**EXERCISE GOAL**
Starting at the line that contains "[103,2477,336,2505] Juuli 30p.", restate every line word for word through the end of the entries.

**SUPPLIED DATA**
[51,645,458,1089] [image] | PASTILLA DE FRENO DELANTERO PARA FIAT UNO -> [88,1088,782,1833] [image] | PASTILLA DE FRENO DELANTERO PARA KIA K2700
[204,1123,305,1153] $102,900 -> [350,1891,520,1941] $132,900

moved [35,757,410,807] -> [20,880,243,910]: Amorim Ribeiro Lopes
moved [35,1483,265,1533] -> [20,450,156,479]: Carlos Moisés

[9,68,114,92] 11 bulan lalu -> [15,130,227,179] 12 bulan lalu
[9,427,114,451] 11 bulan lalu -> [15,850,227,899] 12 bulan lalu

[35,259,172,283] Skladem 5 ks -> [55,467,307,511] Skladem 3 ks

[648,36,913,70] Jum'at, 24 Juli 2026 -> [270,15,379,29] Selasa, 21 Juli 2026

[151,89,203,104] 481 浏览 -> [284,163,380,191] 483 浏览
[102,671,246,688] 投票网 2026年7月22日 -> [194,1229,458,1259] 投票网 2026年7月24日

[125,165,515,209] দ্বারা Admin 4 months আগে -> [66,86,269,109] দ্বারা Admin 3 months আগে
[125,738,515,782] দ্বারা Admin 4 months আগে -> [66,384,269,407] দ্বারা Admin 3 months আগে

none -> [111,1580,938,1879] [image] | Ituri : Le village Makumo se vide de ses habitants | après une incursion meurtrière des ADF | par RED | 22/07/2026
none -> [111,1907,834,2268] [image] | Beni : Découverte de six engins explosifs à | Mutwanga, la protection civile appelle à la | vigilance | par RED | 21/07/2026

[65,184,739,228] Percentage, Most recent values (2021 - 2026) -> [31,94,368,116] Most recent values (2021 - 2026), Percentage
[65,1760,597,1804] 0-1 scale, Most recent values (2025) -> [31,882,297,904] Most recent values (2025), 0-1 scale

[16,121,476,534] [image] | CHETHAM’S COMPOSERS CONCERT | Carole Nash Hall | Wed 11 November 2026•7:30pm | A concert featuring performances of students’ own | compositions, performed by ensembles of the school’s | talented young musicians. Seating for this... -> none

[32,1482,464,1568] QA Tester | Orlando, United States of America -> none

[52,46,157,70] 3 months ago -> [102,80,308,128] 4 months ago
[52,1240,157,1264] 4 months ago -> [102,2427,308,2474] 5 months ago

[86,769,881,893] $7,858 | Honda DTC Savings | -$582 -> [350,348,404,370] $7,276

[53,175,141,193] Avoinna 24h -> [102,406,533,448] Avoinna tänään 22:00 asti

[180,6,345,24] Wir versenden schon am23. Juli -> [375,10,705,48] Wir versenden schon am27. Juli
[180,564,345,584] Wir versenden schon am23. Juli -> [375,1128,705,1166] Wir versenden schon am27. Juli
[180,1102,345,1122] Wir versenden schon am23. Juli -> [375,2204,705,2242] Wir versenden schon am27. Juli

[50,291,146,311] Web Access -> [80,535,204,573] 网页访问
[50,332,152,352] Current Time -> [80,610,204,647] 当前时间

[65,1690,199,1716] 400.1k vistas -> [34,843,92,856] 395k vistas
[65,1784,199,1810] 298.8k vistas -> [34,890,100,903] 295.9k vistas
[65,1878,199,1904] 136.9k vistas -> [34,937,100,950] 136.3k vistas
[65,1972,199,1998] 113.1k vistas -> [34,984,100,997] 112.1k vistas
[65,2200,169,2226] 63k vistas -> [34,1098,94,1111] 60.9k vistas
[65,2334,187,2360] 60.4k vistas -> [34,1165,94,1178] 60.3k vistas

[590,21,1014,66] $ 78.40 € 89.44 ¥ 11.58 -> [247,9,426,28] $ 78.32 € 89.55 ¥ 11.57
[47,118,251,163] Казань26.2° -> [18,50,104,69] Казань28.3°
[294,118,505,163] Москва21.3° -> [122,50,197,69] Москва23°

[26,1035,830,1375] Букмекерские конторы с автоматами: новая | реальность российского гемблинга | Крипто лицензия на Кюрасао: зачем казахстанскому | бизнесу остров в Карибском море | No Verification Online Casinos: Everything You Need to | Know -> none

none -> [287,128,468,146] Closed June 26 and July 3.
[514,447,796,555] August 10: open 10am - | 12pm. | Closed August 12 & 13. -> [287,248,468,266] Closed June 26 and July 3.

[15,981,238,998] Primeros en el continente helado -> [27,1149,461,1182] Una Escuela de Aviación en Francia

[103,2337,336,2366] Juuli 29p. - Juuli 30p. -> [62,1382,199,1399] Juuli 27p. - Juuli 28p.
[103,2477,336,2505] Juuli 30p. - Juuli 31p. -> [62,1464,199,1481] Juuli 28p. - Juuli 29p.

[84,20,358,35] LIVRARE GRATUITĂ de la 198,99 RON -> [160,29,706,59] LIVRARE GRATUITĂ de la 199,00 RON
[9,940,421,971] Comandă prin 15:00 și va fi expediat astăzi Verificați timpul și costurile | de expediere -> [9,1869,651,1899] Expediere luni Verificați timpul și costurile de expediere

**TASK RESPONSE**
[103,2477,336,2505] Juuli 30p. - Juuli 31p. -> [62,1464,199,1481] Juuli 28p. - Juuli 29p.

[84,20,358,35] LIVRARE GRATUITĂ de la 198,99 RON -> [160,29,706,59] LIVRARE GRATUITĂ de la 199,00 RON
[9,940,421,971] Comandă prin 15:00 și va fi expediat astăzi Verificați timpul și costurile | de expediere -> [9,1869,651,1899] Expediere luni Verificați timpul și costurile de expediere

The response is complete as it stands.